Source material:
▼

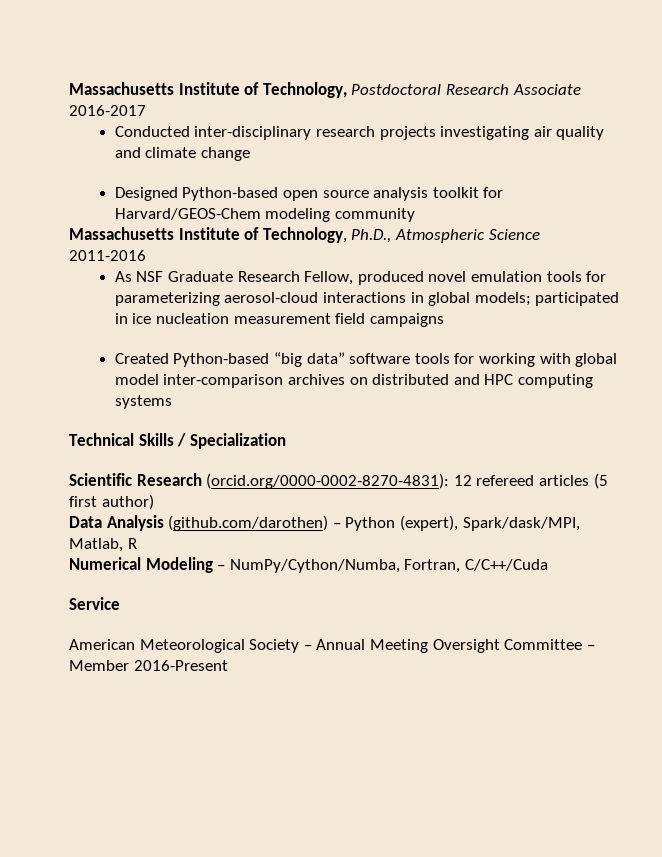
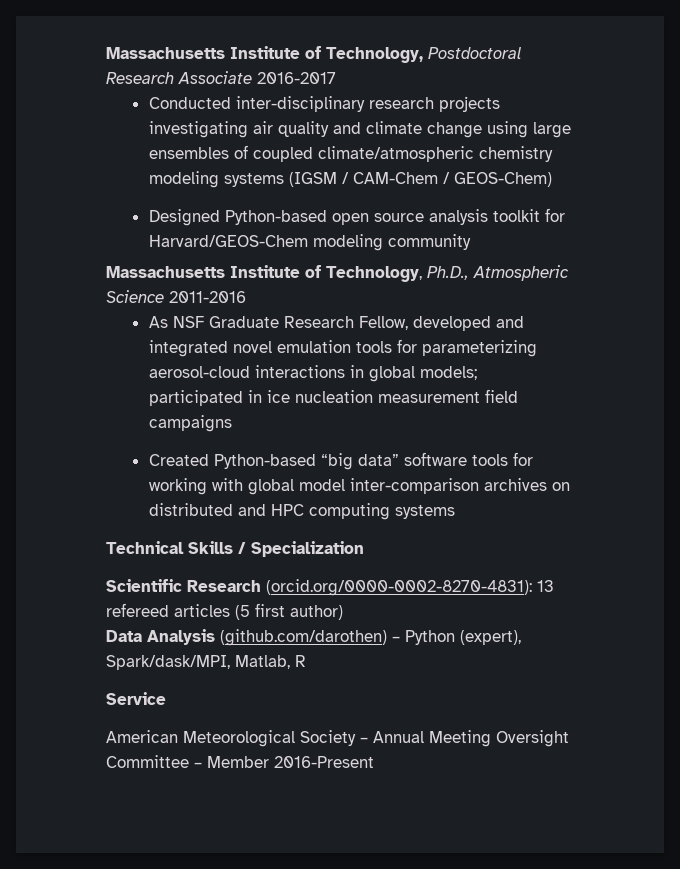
- Conducted inter-disciplinary research projects investigating air quality and climate change
+ Conducted inter-disciplinary research projects investigating air quality and climate change using large ensembles of coupled climate/atmospheric chemistry modeling systems (IGSM / CAM-Chem / GEOS-Chem)
- As NSF Graduate Research Fellow, produced novel emulation tools for parameterizing aerosol-cloud interactions in global models; participated in ice nucleation measurement field campaigns
+ As NSF Graduate Research Fellow, developed and integrated novel emulation tools for parameterizing aerosol-cloud interactions in global models; participated in ice nucleation measurement field campaigns
- Scientific Research (orcid.org/0000-0002-8270-4831): 12 refereed articles (5 first author)
+ Scientific Research (orcid.org/0000-0002-8270-4831): 13 refereed articles (5 first author)
- Numerical Modeling – NumPy/Cython/Numba, Fortran, C/C++/Cuda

▲

Assignment:
In the records above, locate the line that contains "- As NSF Graduate". Repeat it and every line after it, exactly, and nothing else.

Response area:
- As NSF Graduate Research Fellow, produced novel emulation tools for parameterizing aerosol-cloud interactions in global models; participated in ice nucleation measurement field campaigns
+ As NSF Graduate Research Fellow, developed and integrated novel emulation tools for parameterizing aerosol-cloud interactions in global models; participated in ice nucleation measurement field campaigns
- Scientific Research (orcid.org/0000-0002-8270-4831): 12 refereed articles (5 first author)
+ Scientific Research (orcid.org/0000-0002-8270-4831): 13 refereed articles (5 first author)
- Numerical Modeling – NumPy/Cython/Numba, Fortran, C/C++/Cuda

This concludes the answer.